Our entire team is committed to ensuring our satellite offices are more than just an extension of the USPTO, but are also a valuable force in the economic and innovative environment in their regions. With a physical presence in every time zone, we are now closer than ever to our stakeholders across the country. This progress report highlights how far we’ve come and how we’re advancing.

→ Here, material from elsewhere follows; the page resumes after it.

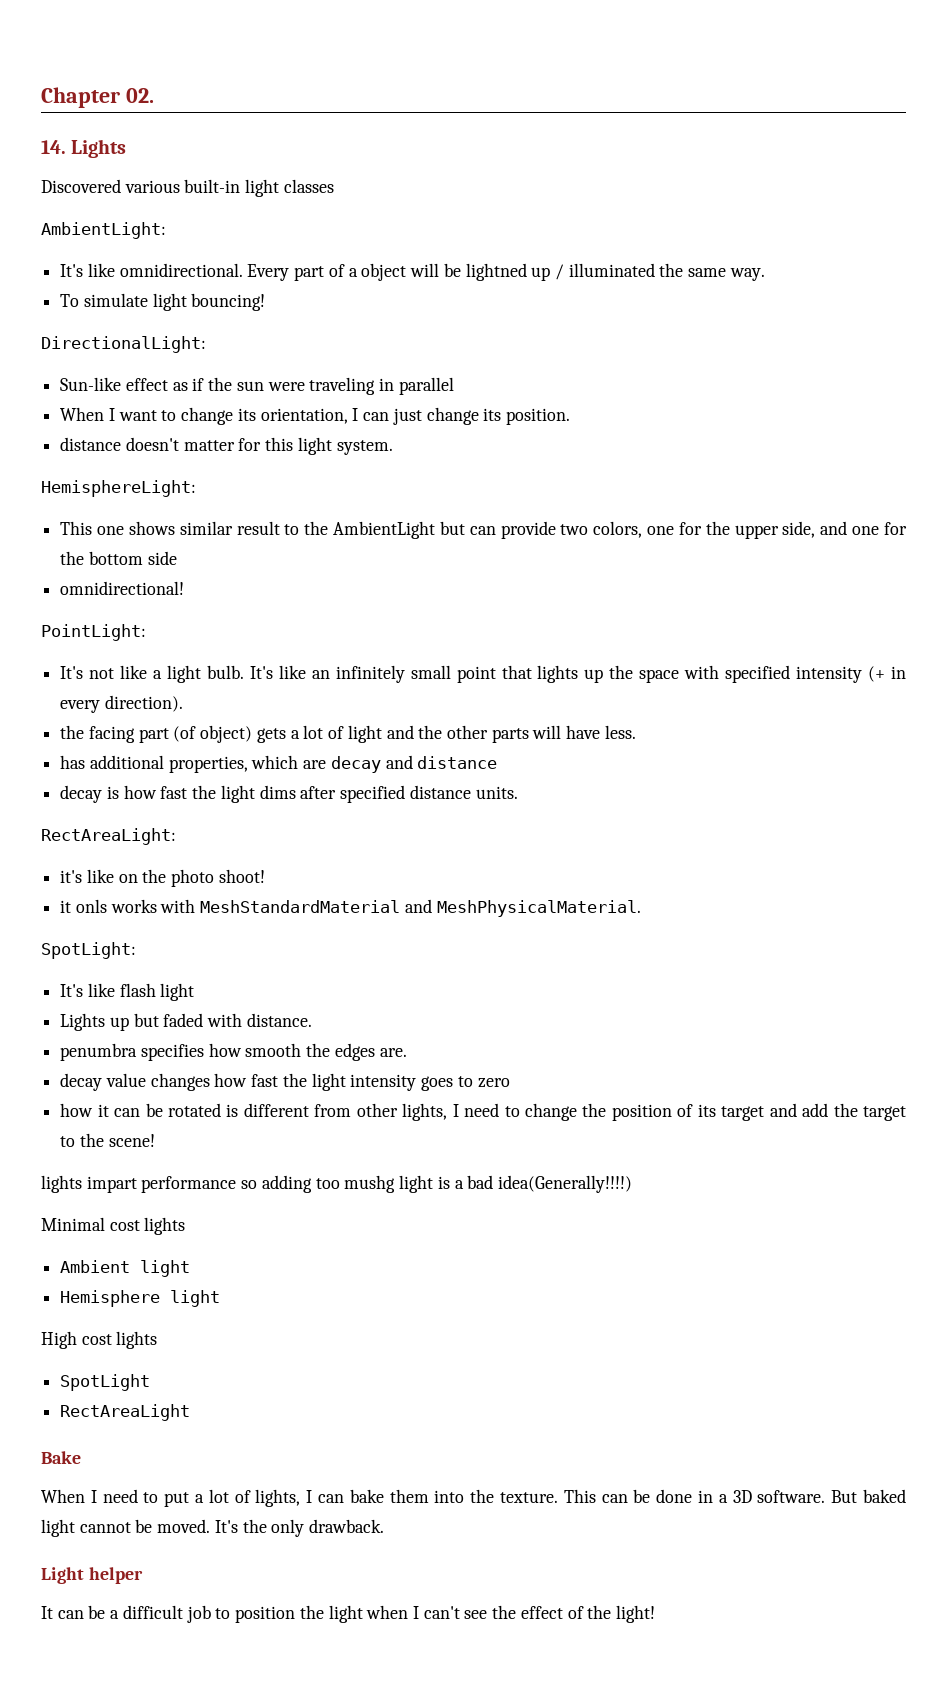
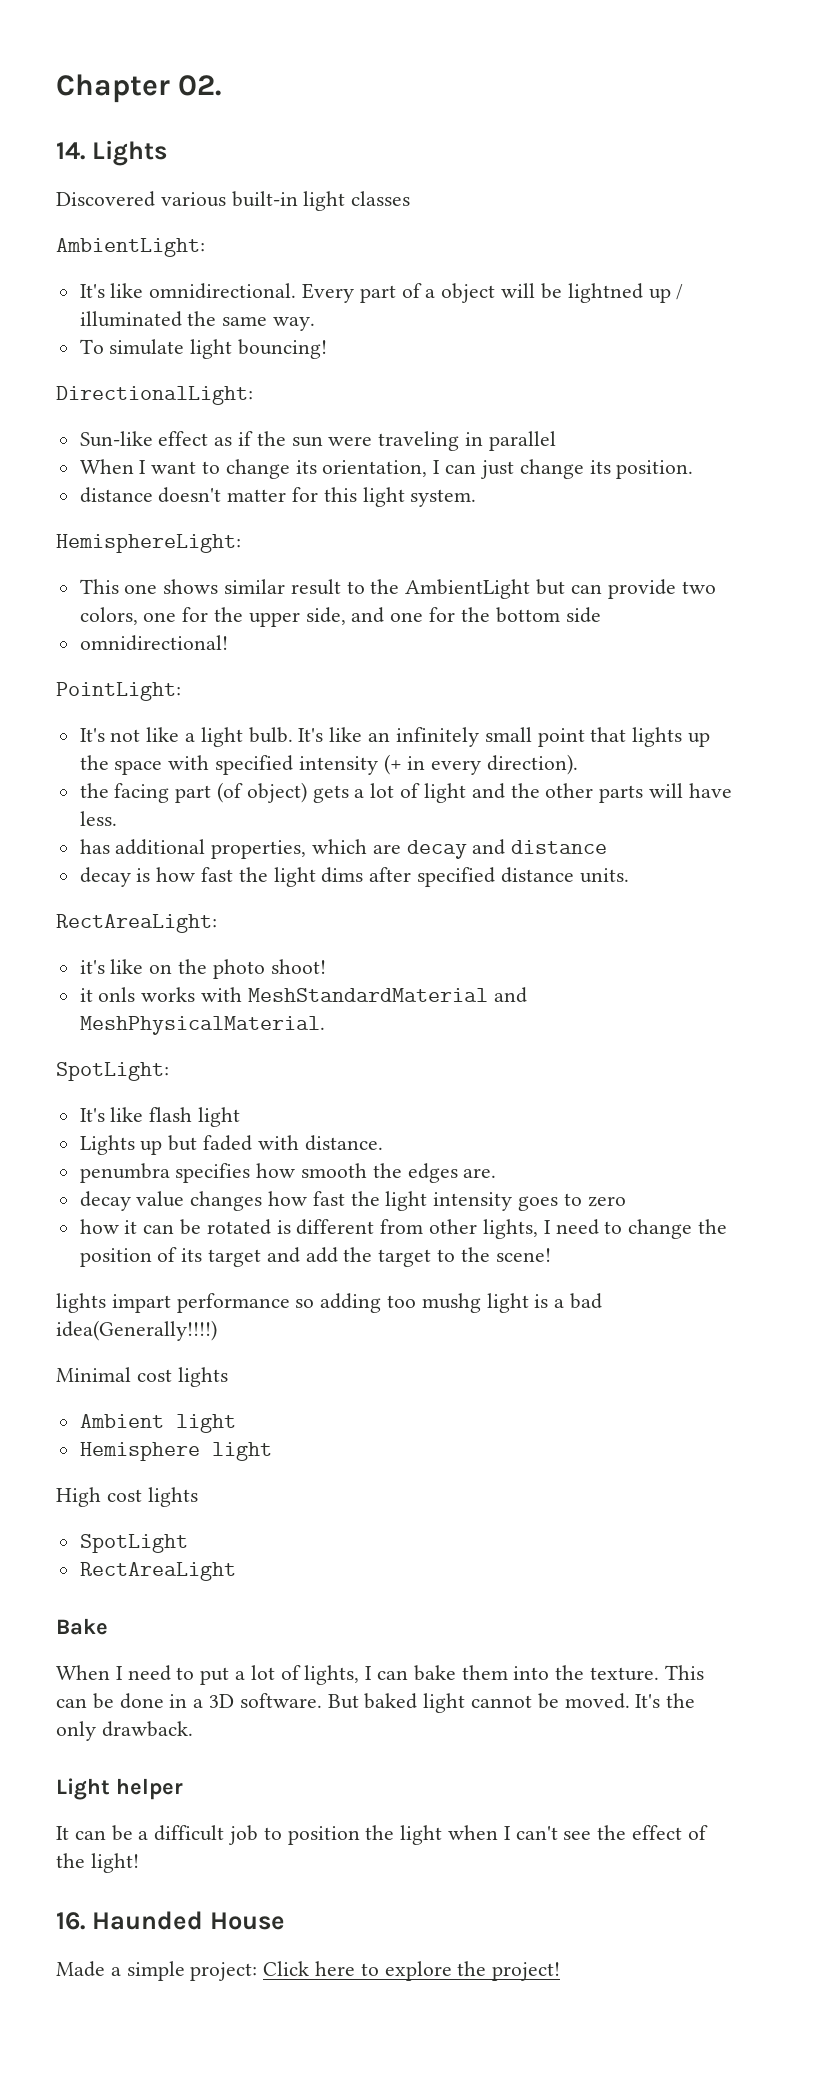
+ 16. Haunded House
+ Made a simple project: Click here to explore the project!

USPTO Named One of Federal Government’s Best Places to Work
Guest blog by Chief Administrative Officer Frederick Steckler
Today our agency had the great honor to be named one of the U.S. Federal Government’s Best Places to Work today by the non-profit Partnership for Public Service (PPS), which ranked the USPTO # 5 out of 292 federal agency subcomponents based on a survey of more than 700,000 civil servants conducted earlier this year by the Office of Personnel Management (OPM). The USPTO has climbed the rankings in recent years, from 105th in 2009, to 56th in 2010, to 19th in 2011—a remarkable achievement that speaks volumes about the dedication to excellence of every employee in our agency.

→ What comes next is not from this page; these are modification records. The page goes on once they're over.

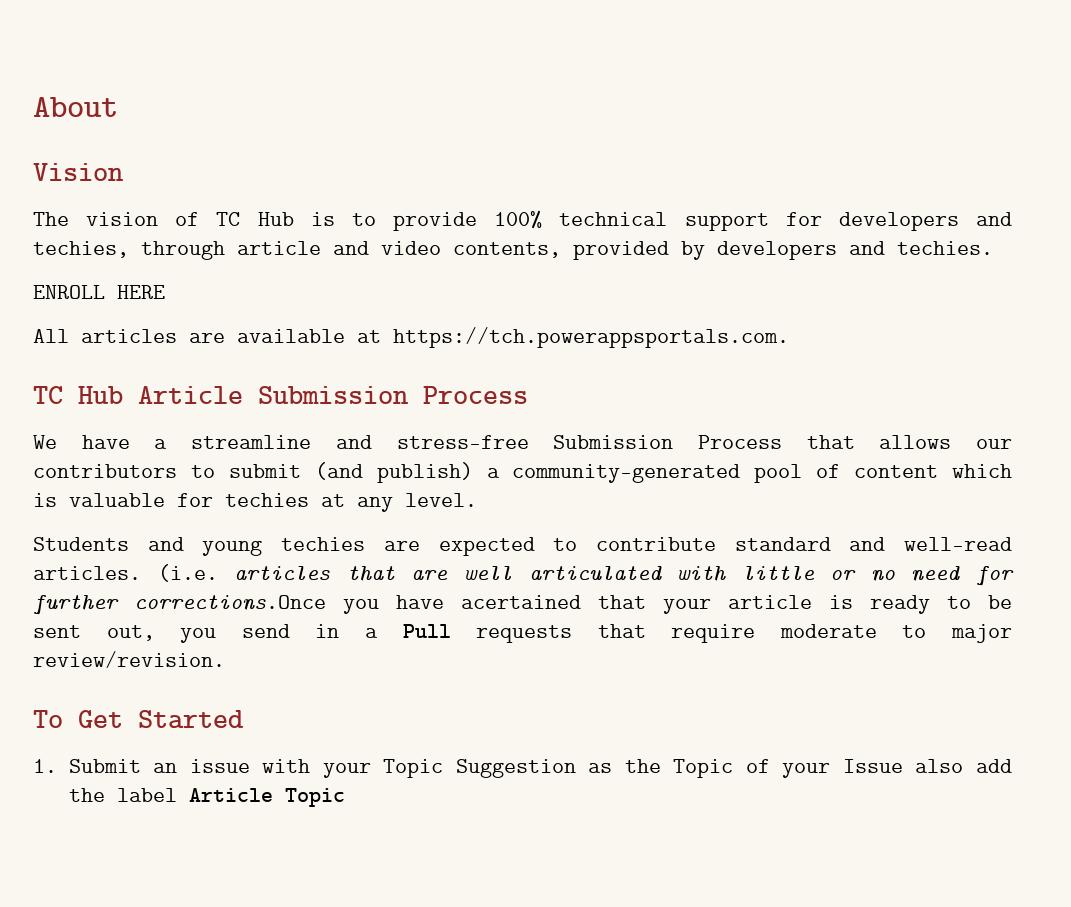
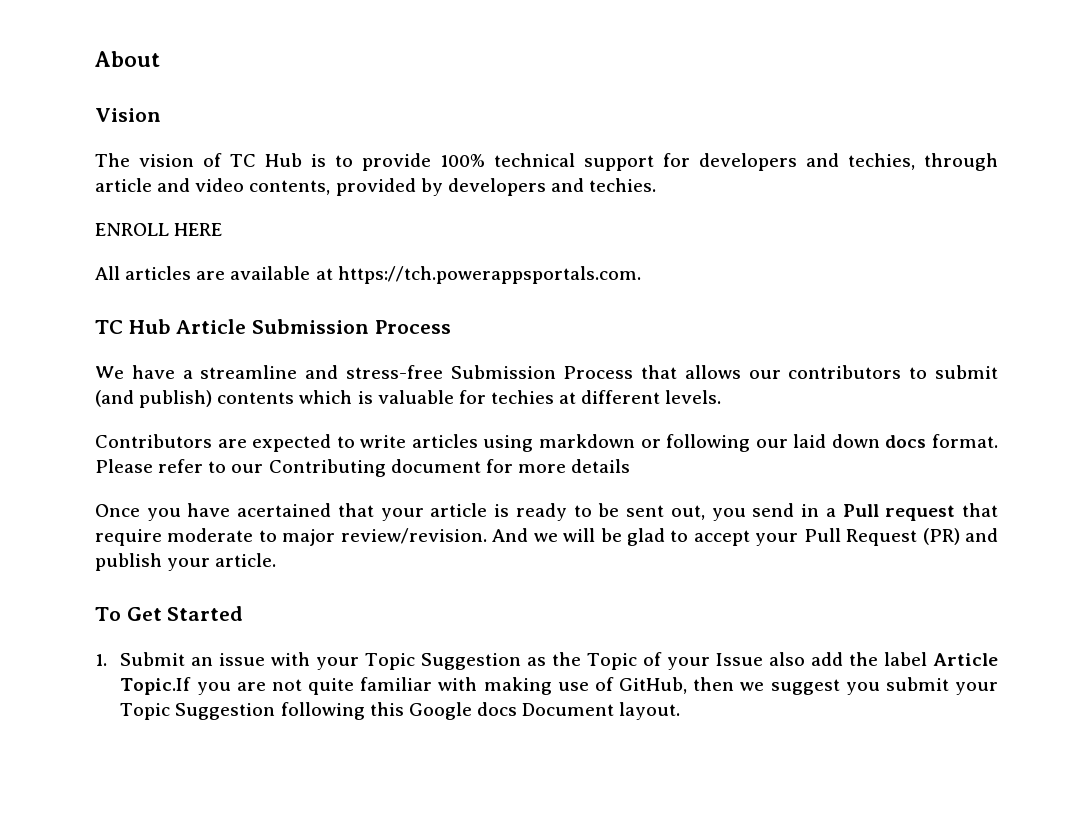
- We have a streamline and stress-free Submission Process that allows our contributors to submit (and publish) a community-generated pool of content which is valuable for techies at any level.
- Students and young techies are expected to contribute standard and well-read articles. (i.e. articles that are well articulated with little or no need for further corrections.Once you have acertained that your article is ready to be sent out, you send in a Pull requests that require moderate to major review/revision.
+ We have a streamline and stress-free Submission Process that allows our contributors to submit (and publish) contents which is valuable for techies at different levels.
+ Contributors are expected to write articles using markdown or following our laid down docs format. Please refer to our Contributing document for more details
+ Once you have acertained that your article is ready to be sent out, you send in a Pull request that require moderate to major review/revision. And we will be glad to accept your Pull Request (PR) and publish your article.
- 1. Submit an issue with your Topic Suggestion as the Topic of your Issue also add the label Article Topic
+ 1. Submit an issue with your Topic Suggestion as the Topic of your Issue also add the label Article Topic.If you are not quite familiar with making use of GitHub, then we suggest you submit your Topic Suggestion following this Google docs Document layout.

One large component of this success is our hugely successful telework program, which PPS recognized earlier this year with a nomination for its annual Samuel J. Heyman Service to America (Sammies) awards. This improved flexibility in work location for more than 64 percent of our workforce has reduced examiner turnover to historically low levels, increased examiner productivity, and saved the agency millions each year in overhead costs. Building collaborative team-based approaches to projects and increasing technical and leadership training opportunities have also paid huge dividends in improving the morale and effectiveness of our highly talented and creative employees. And of course thanks to the Leahy-Smith America Invents Act signed into law last year, the agency has been able to accelerate our hiring of patent examiners from just over 6,000 five years ago to nearly 8,000 patent examiners today. At the same time, our backlog of unexamined patent applications has dropped from 760,000 at the start of 2009 to 605,000 today—despite an increase in patent applications during that same period.

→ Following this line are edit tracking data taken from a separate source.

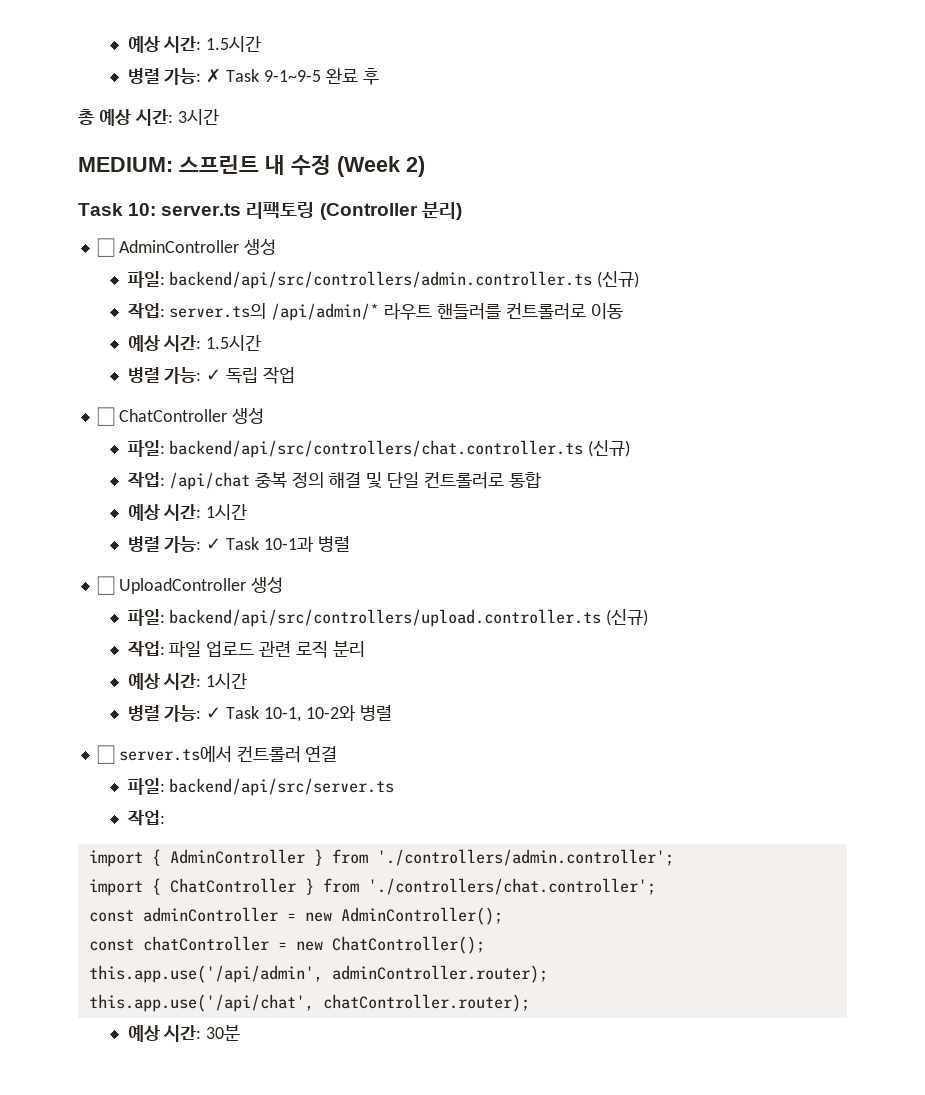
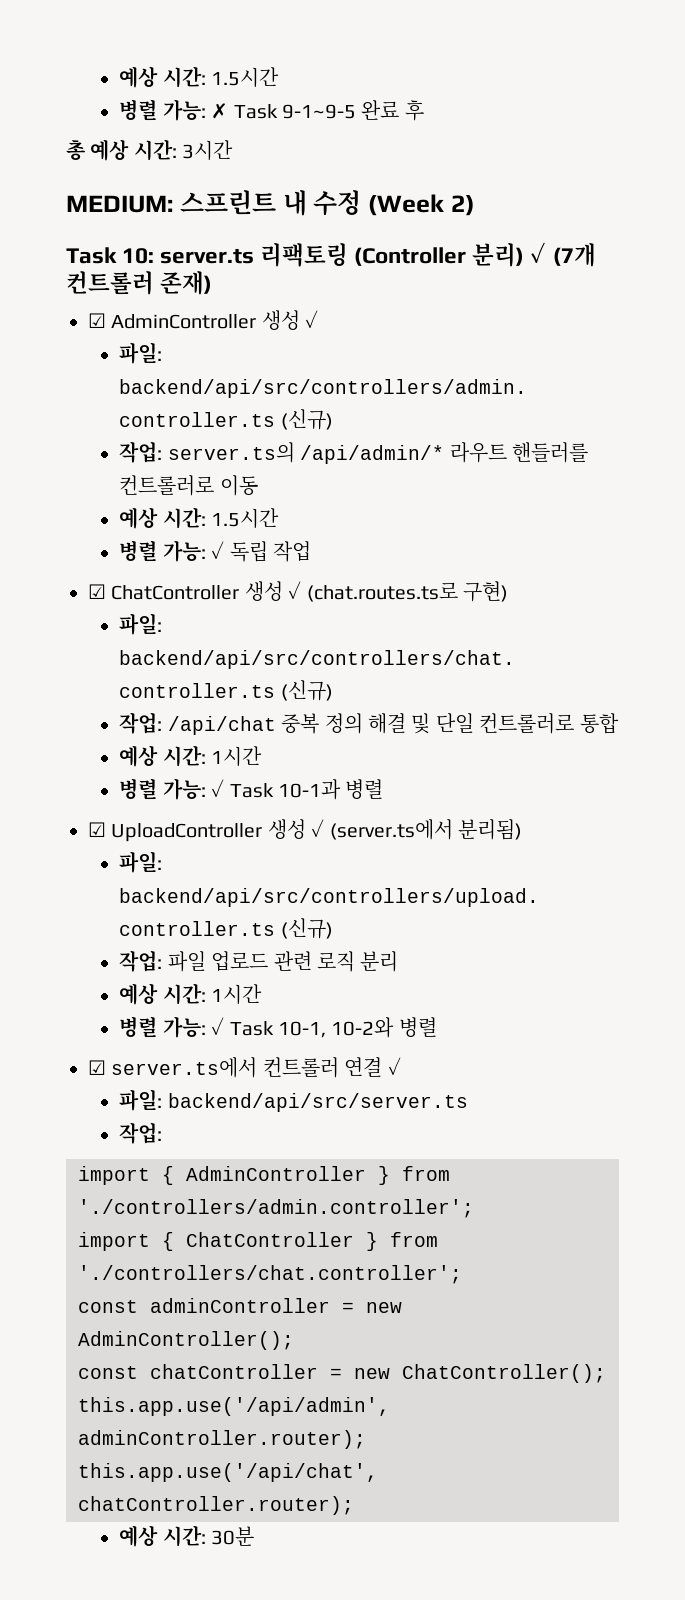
- Task 10: server.ts 리팩토링 (Controller 분리)
- ☐ AdminController 생성
+ Task 10: server.ts 리팩토링 (Controller 분리) ✓ (7개 컨트롤러 존재)
+ ☑ AdminController 생성 ✓
- ☐ ChatController 생성
+ ☑ ChatController 생성 ✓ (chat.routes.ts로 구현)
- ☐ UploadController 생성
+ ☑ UploadController 생성 ✓ (server.ts에서 분리됨)
- ☐ server.ts에서 컨트롤러 연결
+ ☑ server.ts에서 컨트롤러 연결 ✓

Last week, OPM released the results of the 2012 Federal Employee Viewpoint Survey (EVS). The USPTO had a 76 percent participation rate, and its scores had increased across all of the categories measured by the survey—including areas like Effective Leadership and Strategic Management—with the agency ranked in or near the top 10 percent in each category. This, too, is a tribute to the tireless dedication of our employees and agency leaders. Agency leadership is currently examining each of the categories in greater depth so we can improve or sustain those things that we are doing well and fix any problems that may have been identified in the survey responses. The business units will be preparing an overview of the results in their individual areas to share with employees.
If you conduct business with the USPTO and have the opportunity to interact with agency staff, you should know how truly fortunate we all are to have some of the most knowledgeable and hard-working employees anywhere in the federal government or the private sector. I join with Director Kappos in being very proud of the great work our managers, examiners, and other professionals have done these past few years, during a period of historic change for our nation’s intellectual property laws and our agency itself. As Director Kappos has said many times over the past few years, the three words you won’t hear around the USPTO is, “Business as usual.” The results of the EVS and PPS rankings prove that beyond any shadow of a doubt.